In thinking about what I wanted to write today, my initial title was "The Day My Life Changed Forever". Then I started thinking about it and there have been so many turning points that it wouldn't be right to choose just this one as THE pinpoint moment. When you grow up as a military brat, change is not only inevitable but becomes a way of life. I think that those of us who live a gypsy life tend to, as adults, either embrace constant change or dig in our heels, put down roots and abhor change. I like to think that I fall into the former camp. So when I reflect, I see a lot of "big" moments that turned my path from where I thought it would go, each of them defining. That said, like getting married, moving overseas both times, each of my four (Rheumatoid Arthritis, Fibromyalgia, Rheumatoid Lung Disease and Degenrative Disc Disease) diagnoses, there was one big moment that changed my world completely. That would be the moment that I became a mom.
Twenty-eight years ago today, we were blessed with a beautiful, healthy baby boy. It was not a surprise. We had been married 15 months, we had made the decision that while Jim was active duty would be a good time to have a child, and we thought we were prepared. Whoa Nelly were we wrong. I was supremely, naively and arrogantly confident during my pregnancy. After all, I was 19 and knew everything. *Can you just feel me roll my eyes with that last statement?* We stocked up on diapers, we picked names, we got the house ready and when it was time to deliver- we thought we had everything covered. I even had a quick and fairly easy labor and delivery. We were still thinking "We've got this- no problem!" Hubby went back to work as we were in the middle of an exercise on the base and I was wheeled away to rest while they cleaned Josh up and got him ready to face the world.
Then, they handed me that sweet baby. They put him in my arms, I looked down at him and thought to myself "Oh Dear GOD- I am totally responsible for this beautiful, innocent, totally helpless child! Now what!?!" I realized as I looked into his eyes that I knew absolutely nothing. I realized that I was not as grown up as I had thought just a few hours before. I looked at his tiny fingers and toes as he snuggled in and nearly had a panic attack. It was incredibly humbling.
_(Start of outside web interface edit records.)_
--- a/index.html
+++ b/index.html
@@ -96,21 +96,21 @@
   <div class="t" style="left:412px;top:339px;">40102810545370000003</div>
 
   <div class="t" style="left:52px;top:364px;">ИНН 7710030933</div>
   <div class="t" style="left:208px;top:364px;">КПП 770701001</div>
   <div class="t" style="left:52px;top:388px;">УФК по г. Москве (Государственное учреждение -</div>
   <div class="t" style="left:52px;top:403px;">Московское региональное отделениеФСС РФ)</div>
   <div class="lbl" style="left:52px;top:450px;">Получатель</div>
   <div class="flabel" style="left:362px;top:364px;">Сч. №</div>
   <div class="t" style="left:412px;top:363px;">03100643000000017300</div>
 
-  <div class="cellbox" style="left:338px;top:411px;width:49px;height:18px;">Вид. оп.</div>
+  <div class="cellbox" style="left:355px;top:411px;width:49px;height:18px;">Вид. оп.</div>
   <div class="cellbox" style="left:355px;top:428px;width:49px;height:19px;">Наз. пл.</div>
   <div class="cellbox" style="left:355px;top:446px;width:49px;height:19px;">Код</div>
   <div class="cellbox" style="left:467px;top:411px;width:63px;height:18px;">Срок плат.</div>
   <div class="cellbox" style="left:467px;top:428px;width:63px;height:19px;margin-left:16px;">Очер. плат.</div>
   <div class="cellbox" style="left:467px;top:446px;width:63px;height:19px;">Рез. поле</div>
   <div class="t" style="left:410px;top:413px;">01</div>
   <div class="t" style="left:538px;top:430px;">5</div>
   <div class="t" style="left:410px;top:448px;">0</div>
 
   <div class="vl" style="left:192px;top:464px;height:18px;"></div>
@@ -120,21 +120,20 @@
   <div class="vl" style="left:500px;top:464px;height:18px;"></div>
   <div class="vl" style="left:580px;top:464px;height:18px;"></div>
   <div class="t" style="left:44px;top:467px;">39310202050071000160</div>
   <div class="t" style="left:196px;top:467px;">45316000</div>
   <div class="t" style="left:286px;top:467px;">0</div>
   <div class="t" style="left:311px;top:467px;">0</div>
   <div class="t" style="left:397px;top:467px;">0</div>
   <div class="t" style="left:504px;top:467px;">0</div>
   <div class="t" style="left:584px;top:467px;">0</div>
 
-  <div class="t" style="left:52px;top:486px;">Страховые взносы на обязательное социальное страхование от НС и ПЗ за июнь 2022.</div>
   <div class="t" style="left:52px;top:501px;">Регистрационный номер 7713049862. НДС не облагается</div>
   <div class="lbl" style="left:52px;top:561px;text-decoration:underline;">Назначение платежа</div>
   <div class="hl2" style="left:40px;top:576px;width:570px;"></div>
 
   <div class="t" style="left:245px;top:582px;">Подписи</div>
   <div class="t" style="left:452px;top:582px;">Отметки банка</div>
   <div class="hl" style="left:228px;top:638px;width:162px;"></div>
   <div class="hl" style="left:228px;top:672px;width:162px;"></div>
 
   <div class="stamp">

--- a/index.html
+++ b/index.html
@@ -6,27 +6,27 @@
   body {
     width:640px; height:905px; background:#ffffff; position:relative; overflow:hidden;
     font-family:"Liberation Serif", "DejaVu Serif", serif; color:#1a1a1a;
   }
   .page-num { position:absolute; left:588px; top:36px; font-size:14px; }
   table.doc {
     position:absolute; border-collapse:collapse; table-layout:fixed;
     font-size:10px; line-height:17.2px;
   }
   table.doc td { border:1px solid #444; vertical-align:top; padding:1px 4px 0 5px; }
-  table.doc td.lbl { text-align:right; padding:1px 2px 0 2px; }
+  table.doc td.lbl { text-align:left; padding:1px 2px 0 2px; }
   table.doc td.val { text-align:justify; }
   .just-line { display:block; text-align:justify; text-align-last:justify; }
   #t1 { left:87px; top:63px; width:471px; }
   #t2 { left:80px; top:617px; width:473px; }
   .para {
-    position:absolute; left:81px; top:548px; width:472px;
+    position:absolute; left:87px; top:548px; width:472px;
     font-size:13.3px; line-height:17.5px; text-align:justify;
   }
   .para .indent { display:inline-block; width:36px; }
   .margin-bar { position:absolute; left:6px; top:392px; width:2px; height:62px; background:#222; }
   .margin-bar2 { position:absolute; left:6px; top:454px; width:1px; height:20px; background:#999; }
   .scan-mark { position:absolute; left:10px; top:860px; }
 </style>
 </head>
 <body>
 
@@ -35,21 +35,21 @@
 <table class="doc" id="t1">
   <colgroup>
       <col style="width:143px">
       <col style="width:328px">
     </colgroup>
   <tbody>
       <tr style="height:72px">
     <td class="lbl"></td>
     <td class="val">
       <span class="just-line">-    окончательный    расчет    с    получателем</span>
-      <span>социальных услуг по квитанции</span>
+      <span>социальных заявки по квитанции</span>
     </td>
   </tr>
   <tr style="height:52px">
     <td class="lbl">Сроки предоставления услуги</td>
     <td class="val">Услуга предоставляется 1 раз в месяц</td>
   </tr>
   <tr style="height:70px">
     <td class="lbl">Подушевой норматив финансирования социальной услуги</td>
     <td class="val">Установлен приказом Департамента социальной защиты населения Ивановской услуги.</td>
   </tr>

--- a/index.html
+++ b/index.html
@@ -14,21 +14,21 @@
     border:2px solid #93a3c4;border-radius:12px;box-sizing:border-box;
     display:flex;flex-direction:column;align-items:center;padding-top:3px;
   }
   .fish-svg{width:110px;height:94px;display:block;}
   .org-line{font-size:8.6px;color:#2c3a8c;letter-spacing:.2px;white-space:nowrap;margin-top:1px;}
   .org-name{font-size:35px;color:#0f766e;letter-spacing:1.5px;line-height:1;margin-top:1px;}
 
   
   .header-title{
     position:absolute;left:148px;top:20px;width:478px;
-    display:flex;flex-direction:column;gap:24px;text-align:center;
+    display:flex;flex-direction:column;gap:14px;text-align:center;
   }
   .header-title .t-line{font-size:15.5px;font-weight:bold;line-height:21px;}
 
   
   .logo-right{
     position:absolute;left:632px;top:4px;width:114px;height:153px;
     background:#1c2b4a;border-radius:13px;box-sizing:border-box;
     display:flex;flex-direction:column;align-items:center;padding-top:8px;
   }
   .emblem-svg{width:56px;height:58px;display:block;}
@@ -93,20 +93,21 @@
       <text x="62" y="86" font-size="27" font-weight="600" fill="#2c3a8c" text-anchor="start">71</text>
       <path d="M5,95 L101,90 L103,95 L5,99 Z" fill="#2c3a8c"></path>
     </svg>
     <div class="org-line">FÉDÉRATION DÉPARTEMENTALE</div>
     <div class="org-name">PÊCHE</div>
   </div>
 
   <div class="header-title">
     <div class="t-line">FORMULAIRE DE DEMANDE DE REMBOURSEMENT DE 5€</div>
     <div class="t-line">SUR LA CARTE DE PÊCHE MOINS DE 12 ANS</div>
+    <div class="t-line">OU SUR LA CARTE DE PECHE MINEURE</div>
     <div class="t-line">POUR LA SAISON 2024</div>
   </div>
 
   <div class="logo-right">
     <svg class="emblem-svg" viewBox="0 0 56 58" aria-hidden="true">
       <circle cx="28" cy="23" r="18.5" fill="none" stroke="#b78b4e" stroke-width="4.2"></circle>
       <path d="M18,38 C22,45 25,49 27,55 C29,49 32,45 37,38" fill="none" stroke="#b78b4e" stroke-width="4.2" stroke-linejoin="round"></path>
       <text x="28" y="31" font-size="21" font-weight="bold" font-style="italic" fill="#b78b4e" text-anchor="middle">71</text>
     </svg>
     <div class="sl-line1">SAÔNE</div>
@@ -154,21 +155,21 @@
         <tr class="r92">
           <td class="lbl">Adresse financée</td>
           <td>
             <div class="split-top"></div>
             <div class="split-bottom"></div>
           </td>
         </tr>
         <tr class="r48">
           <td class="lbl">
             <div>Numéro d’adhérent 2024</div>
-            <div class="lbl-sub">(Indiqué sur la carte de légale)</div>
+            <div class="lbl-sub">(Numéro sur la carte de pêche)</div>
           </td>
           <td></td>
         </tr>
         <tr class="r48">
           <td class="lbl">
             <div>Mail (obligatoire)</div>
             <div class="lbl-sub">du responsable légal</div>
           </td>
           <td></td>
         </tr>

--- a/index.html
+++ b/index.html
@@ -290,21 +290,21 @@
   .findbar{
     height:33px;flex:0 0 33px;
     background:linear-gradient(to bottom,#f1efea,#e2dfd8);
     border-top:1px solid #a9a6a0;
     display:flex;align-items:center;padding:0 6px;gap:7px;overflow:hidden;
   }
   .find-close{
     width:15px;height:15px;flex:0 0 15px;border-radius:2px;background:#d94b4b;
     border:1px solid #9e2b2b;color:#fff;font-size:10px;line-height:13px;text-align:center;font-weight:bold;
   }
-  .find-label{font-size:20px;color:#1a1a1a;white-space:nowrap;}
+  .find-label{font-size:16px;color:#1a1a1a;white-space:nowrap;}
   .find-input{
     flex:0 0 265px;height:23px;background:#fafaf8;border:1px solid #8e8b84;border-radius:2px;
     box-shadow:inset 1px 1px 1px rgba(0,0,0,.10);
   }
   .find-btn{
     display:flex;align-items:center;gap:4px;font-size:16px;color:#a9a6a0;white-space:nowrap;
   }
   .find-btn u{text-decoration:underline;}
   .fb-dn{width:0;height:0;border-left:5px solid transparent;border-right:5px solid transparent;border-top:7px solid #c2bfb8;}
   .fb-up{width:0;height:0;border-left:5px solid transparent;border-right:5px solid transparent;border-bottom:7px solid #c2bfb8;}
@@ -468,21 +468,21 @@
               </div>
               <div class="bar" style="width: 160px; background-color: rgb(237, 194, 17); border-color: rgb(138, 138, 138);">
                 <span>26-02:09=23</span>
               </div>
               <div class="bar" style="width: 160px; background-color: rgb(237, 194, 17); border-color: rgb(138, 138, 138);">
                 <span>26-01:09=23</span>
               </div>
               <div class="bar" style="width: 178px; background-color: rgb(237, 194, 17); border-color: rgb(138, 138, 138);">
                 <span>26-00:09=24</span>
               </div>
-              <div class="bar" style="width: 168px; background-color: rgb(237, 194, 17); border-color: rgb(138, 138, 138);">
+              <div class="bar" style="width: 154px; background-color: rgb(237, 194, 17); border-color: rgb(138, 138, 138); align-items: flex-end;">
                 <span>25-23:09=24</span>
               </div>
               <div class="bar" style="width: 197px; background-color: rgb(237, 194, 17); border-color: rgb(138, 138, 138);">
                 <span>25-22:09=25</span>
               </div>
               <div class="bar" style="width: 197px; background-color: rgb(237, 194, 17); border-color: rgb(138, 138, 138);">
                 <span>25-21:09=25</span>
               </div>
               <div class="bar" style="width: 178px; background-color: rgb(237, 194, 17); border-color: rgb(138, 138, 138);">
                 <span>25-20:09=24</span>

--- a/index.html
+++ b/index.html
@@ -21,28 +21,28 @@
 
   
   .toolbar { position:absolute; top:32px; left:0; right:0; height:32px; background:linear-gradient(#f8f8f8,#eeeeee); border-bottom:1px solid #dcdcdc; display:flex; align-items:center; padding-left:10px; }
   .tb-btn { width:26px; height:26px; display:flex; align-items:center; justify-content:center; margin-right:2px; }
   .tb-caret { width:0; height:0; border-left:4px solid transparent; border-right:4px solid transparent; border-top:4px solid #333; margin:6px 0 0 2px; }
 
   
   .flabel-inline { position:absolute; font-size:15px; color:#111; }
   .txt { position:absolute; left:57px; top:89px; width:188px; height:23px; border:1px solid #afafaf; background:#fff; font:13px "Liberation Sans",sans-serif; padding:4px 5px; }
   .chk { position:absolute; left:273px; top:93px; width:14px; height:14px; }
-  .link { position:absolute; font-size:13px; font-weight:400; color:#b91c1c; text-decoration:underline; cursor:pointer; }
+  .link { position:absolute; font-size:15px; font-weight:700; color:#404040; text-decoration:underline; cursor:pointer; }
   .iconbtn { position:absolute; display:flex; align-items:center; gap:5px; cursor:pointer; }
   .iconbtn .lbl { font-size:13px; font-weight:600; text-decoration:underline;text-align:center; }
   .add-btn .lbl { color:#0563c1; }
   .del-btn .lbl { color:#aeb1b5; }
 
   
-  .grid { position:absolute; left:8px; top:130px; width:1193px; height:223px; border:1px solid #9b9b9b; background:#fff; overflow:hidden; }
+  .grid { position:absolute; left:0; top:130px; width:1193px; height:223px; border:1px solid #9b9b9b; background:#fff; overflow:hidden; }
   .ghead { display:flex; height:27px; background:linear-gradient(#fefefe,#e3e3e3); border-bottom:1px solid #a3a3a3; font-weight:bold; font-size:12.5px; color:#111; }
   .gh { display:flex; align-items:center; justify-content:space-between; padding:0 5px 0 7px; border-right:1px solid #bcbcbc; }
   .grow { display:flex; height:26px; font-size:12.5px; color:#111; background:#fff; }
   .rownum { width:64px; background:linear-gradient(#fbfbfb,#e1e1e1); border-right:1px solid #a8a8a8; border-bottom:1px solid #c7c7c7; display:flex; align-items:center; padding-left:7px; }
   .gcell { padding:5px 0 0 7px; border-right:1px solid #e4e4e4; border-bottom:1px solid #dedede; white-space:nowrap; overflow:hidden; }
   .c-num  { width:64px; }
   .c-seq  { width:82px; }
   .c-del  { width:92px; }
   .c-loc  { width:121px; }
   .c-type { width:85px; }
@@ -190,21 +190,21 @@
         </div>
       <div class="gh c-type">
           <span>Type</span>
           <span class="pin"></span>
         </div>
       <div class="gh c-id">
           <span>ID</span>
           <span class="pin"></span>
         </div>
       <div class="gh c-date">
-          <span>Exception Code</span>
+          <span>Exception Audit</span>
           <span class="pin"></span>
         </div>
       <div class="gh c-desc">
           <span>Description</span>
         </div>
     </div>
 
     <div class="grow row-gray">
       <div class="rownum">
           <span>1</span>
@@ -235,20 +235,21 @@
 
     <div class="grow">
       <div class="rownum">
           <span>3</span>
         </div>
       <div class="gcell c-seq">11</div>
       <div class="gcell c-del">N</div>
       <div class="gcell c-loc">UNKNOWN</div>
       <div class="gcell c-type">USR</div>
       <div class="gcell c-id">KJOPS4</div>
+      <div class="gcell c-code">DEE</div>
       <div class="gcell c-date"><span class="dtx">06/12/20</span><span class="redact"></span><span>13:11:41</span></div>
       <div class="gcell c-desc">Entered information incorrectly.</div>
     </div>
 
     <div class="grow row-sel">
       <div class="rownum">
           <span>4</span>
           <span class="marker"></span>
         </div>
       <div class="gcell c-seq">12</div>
It was scary as heck and it made me question everything I knew about where I was in my life. It redefined not only the way I looked at the world but the way I looked at myself.
It's been a lot of years since that moment but when I look back I am still flooded with those same feelings. I would not be wrong if I said we grew up together. I know that we did our best to raise Josh despite just feeling our way along. I am incredibly proud of the man he's grown to be so we must have done something right. We will never really know but even now those doubts creep in and I wonder what I could have done differently. When I think about him and reflect back on our parental years I can see things that I wish I had done, things I perhaps shouldn't have done and it causes me to question everything. That moment is still defining me after all of these years.
Happy Birthday Joshua. At each phase of your life you have changed mine as we grew. You have challenged me, you have changed me over and over and having you in my life makes my Grinch heart grow three sizes when I think of you. Thank you for being you. Thank you for making me want to be a parent you could be proud of and thank you for sharing your life with me even now when you have a choice. You are the sun in my sky and I love you dearly.